TASK DIRECTIONS:
Print every record exactly, but leave out the pictures.

TASK INPUTS:
┌──

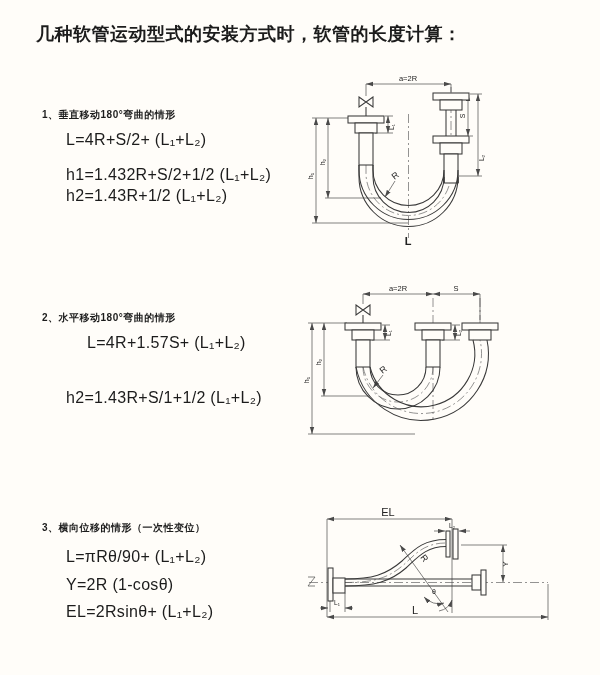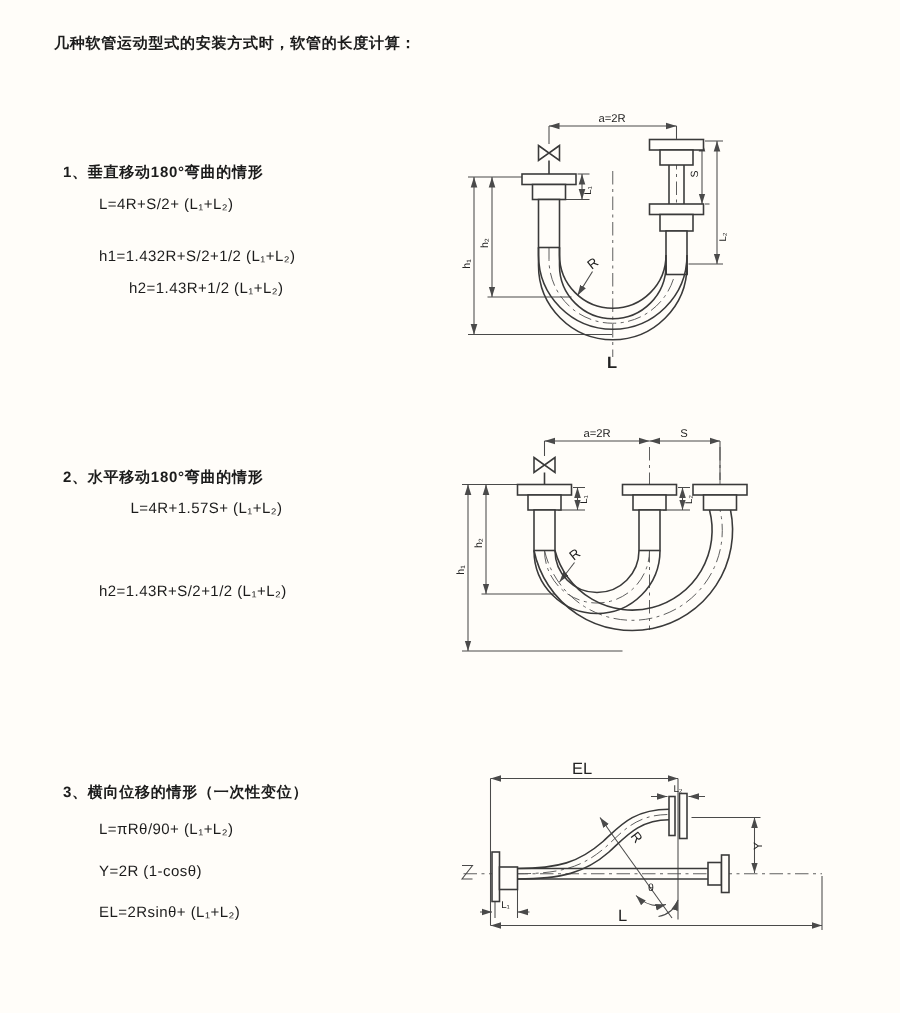--- a/index.html
+++ b/index.html
@@ -7,32 +7,32 @@
     width:600px;height:675px;
     background:#fffdf9;
     font-family:"Liberation Sans","DejaVu Sans",sans-serif;
     color:#1c1c1c;
     position:relative;
     overflow:hidden;
   }
   .page{position:absolute;inset:0;}
   .doc-title{
     position:absolute;left:36px;top:22px;
-    font-size:10px;font-weight:bold;letter-spacing:0.5px;
+    font-size:18px;font-weight:bold;letter-spacing:0.5px;
   }
   .sec-heading{
     position:absolute;left:42px;
     font-size:10px;font-weight:bold;letter-spacing:0.5px;
   }
   .formula{
     position:absolute;left:66px;
-    font-size:10px;font-weight:500;letter-spacing:0.3px;
+    font-size:16px;font-weight:500;letter-spacing:0.3px;
     white-space:nowrap;
   }
-  #h1{top:108px;} #f11{top:131px;} #f12{top:166px;} #f13{top:187px;margin-left:20px;}
+  #h1{top:108px;} #f11{top:131px;} #f12{top:166px;} #f13{top:187px;}
   #h2{top:311px;} #f21{top:334px;margin-left:21px;} #f22{top:361px;} #f23{top:389px;}
   #h3{top:521px;} #f31{top:548px;} #f32{top:576px;} #f33{top:603px;}
   svg{position:absolute;}
   #svg1{left:296px;top:66px;}
   #svg2{left:295px;top:272px;}
   #svg3{left:300px;top:505px;}
   svg text{fill:#222;font-family:"Liberation Sans","DejaVu Sans",sans-serif;}
   .g-main{stroke:#3a3a3a;stroke-width:1.05;fill:none;}
   .g-main rect{fill:#fffdf9;}
   .g-dim{stroke:#4a4a4a;stroke-width:0.7;fill:none;}
@@ -46,21 +46,21 @@
 
   <div class="doc-title">几种软管运动型式的安装方式时，软管的长度计算：</div>
 
   <div id="h1" class="sec-heading">1、垂直移动180°弯曲的情形</div>
   <div id="f11" class="formula">L=4R+S/2+ (L₁+L₂)</div>
   <div id="f12" class="formula">h1=1.432R+S/2+1/2 (L₁+L₂)</div>
   <div id="f13" class="formula">h2=1.43R+1/2 (L₁+L₂)</div>
 
   <div id="h2" class="sec-heading">2、水平移动180°弯曲的情形</div>
   <div id="f21" class="formula">L=4R+1.57S+ (L₁+L₂)</div>
-  <div id="f23" class="formula">h2=1.43R+S/2+1/2 (L₁+L₂)</div>
+  <div id="f23" class="formula">h2=1.43R+S/1+1/2 (L₁+L₂)</div>
 
   <div id="h3" class="sec-heading">3、横向位移的情形（一次性变位）</div>
   <div id="f31" class="formula">L=πRθ/90+ (L₁+L₂)</div>
   <div id="f32" class="formula">Y=2R (1-cosθ)</div>
   <div id="f33" class="formula">EL=2Rsinθ+ (L₁+L₂)</div>
 
   <svg id="svg1" width="215" height="198" viewBox="0 0 215 198">
     <defs>
       <marker id="ar1" markerWidth="8" markerHeight="6" refX="7" refY="2.5" orient="auto-start-reverse" markerUnits="userSpaceOnUse">
         <path d="M0,0.3 L7,2.5 L0,4.7 Z" fill="#4a4a4a" stroke="none"></path>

└──

RESPONSE FOR THIS EXERCISE:
--- a/index.html
+++ b/index.html
@@ -7,32 +7,32 @@
     width:600px;height:675px;
     background:#fffdf9;
     font-family:"Liberation Sans","DejaVu Sans",sans-serif;
     color:#1c1c1c;
     position:relative;
     overflow:hidden;
   }
   .page{position:absolute;inset:0;}
   .doc-title{
     position:absolute;left:36px;top:22px;
-    font-size:10px;font-weight:bold;letter-spacing:0.5px;
+    font-size:18px;font-weight:bold;letter-spacing:0.5px;
   }
   .sec-heading{
     position:absolute;left:42px;
     font-size:10px;font-weight:bold;letter-spacing:0.5px;
   }
   .formula{
     position:absolute;left:66px;
-    font-size:10px;font-weight:500;letter-spacing:0.3px;
+    font-size:16px;font-weight:500;letter-spacing:0.3px;
     white-space:nowrap;
   }
-  #h1{top:108px;} #f11{top:131px;} #f12{top:166px;} #f13{top:187px;margin-left:20px;}
+  #h1{top:108px;} #f11{top:131px;} #f12{top:166px;} #f13{top:187px;}
   #h2{top:311px;} #f21{top:334px;margin-left:21px;} #f22{top:361px;} #f23{top:389px;}
   #h3{top:521px;} #f31{top:548px;} #f32{top:576px;} #f33{top:603px;}
   svg{position:absolute;}
   #svg1{left:296px;top:66px;}
   #svg2{left:295px;top:272px;}
   #svg3{left:300px;top:505px;}
   svg text{fill:#222;font-family:"Liberation Sans","DejaVu Sans",sans-serif;}
   .g-main{stroke:#3a3a3a;stroke-width:1.05;fill:none;}
   .g-main rect{fill:#fffdf9;}
   .g-dim{stroke:#4a4a4a;stroke-width:0.7;fill:none;}
@@ -46,21 +46,21 @@
 
   <div class="doc-title">几种软管运动型式的安装方式时，软管的长度计算：</div>
 
   <div id="h1" class="sec-heading">1、垂直移动180°弯曲的情形</div>
   <div id="f11" class="formula">L=4R+S/2+ (L₁+L₂)</div>
   <div id="f12" class="formula">h1=1.432R+S/2+1/2 (L₁+L₂)</div>
   <div id="f13" class="formula">h2=1.43R+1/2 (L₁+L₂)</div>
 
   <div id="h2" class="sec-heading">2、水平移动180°弯曲的情形</div>
   <div id="f21" class="formula">L=4R+1.57S+ (L₁+L₂)</div>
-  <div id="f23" class="formula">h2=1.43R+S/2+1/2 (L₁+L₂)</div>
+  <div id="f23" class="formula">h2=1.43R+S/1+1/2 (L₁+L₂)</div>
 
   <div id="h3" class="sec-heading">3、横向位移的情形（一次性变位）</div>
   <div id="f31" class="formula">L=πRθ/90+ (L₁+L₂)</div>
   <div id="f32" class="formula">Y=2R (1-cosθ)</div>
   <div id="f33" class="formula">EL=2Rsinθ+ (L₁+L₂)</div>
 
   <svg id="svg1" width="215" height="198" viewBox="0 0 215 198">
     <defs>
       <marker id="ar1" markerWidth="8" markerHeight="6" refX="7" refY="2.5" orient="auto-start-reverse" markerUnits="userSpaceOnUse">
         <path d="M0,0.3 L7,2.5 L0,4.7 Z" fill="#4a4a4a" stroke="none"></path>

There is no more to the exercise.